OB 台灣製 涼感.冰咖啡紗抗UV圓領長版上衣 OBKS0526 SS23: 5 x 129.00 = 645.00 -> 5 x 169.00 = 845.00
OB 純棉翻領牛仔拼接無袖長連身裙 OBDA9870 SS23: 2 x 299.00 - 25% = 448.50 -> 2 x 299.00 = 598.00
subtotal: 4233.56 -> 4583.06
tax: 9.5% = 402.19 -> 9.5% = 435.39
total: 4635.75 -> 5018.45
= = =
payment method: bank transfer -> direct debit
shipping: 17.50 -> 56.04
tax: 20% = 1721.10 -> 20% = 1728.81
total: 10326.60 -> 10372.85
= = =
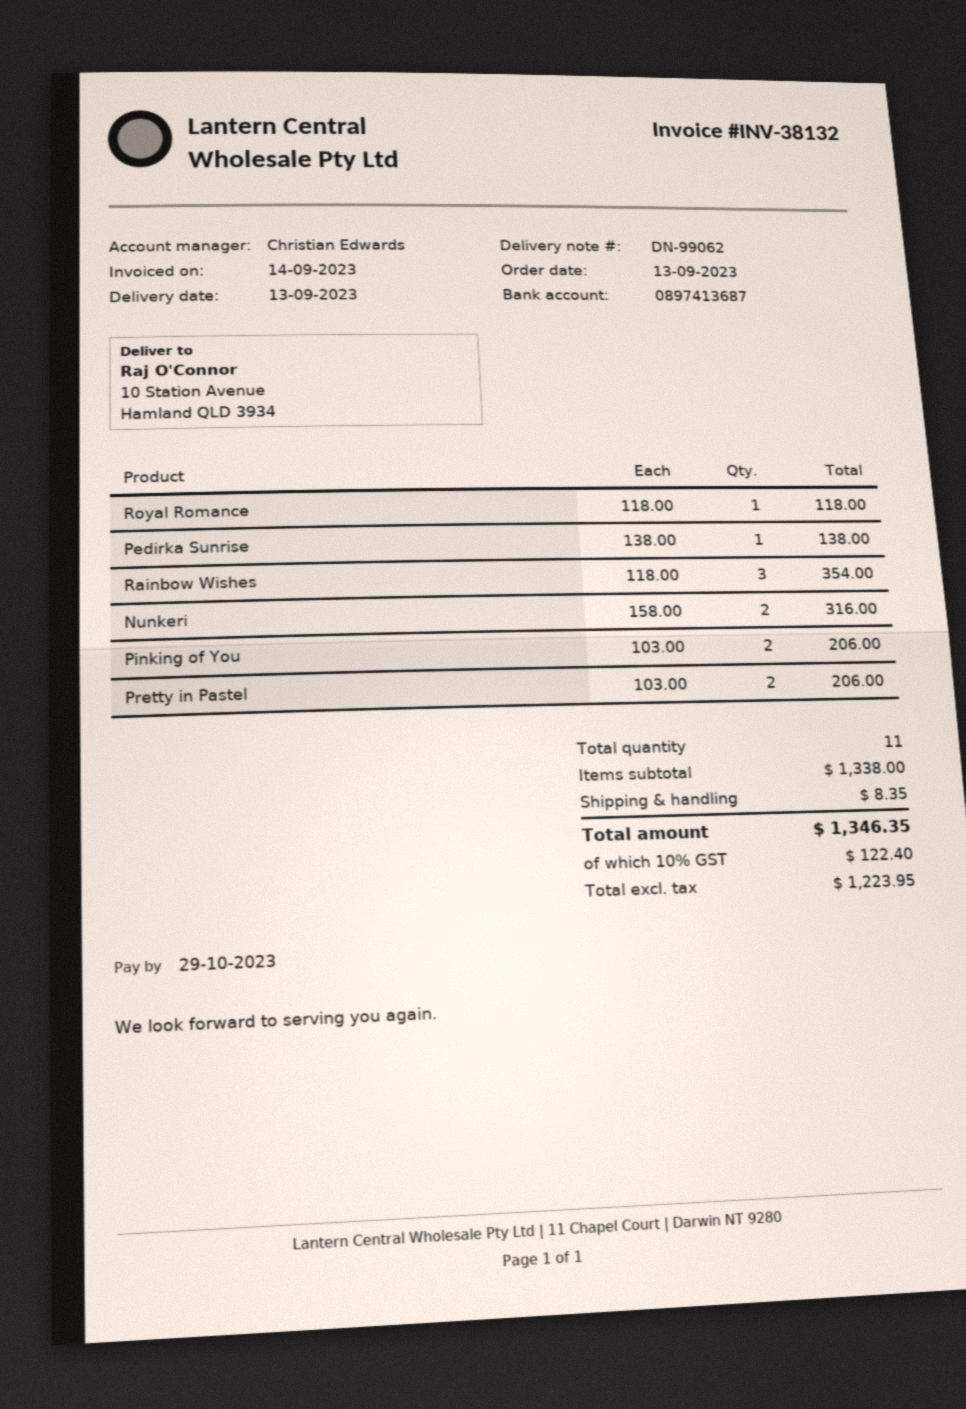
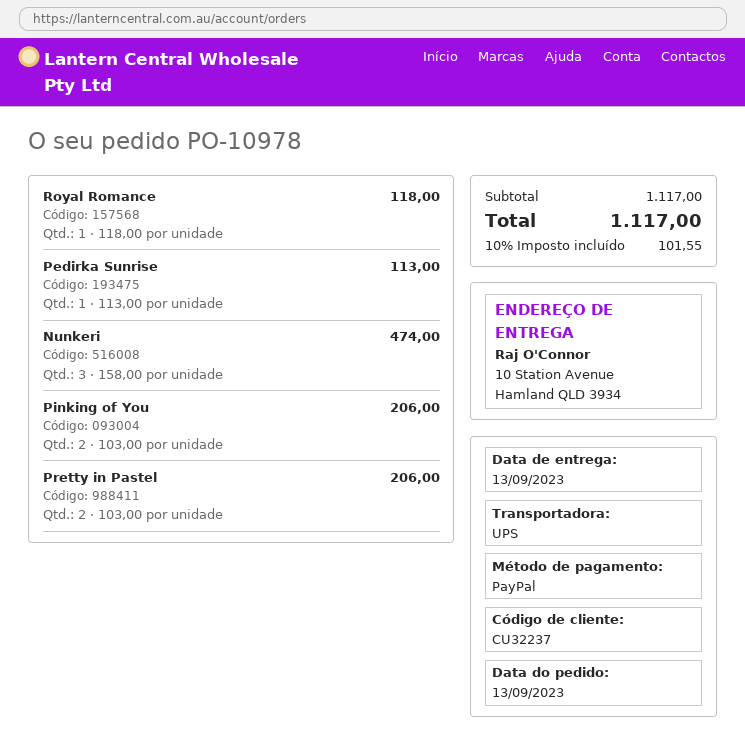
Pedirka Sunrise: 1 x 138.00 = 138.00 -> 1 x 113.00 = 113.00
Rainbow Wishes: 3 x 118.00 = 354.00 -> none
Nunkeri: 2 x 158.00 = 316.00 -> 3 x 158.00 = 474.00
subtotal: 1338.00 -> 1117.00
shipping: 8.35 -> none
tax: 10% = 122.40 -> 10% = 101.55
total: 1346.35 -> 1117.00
= = =
#### [BRIEF]
Out of the data above, give again only the lines starting at the one holding "Pedirka Sunrise: 1" and ending at the one holding "total: 1346.35 -> 1117.00", unchanged.

#### [OUTPUT FOR THIS TASK]
Pedirka Sunrise: 1 x 138.00 = 138.00 -> 1 x 113.00 = 113.00
Rainbow Wishes: 3 x 118.00 = 354.00 -> none
Nunkeri: 2 x 158.00 = 316.00 -> 3 x 158.00 = 474.00
subtotal: 1338.00 -> 1117.00
shipping: 8.35 -> none
tax: 10% = 122.40 -> 10% = 101.55
total: 1346.35 -> 1117.00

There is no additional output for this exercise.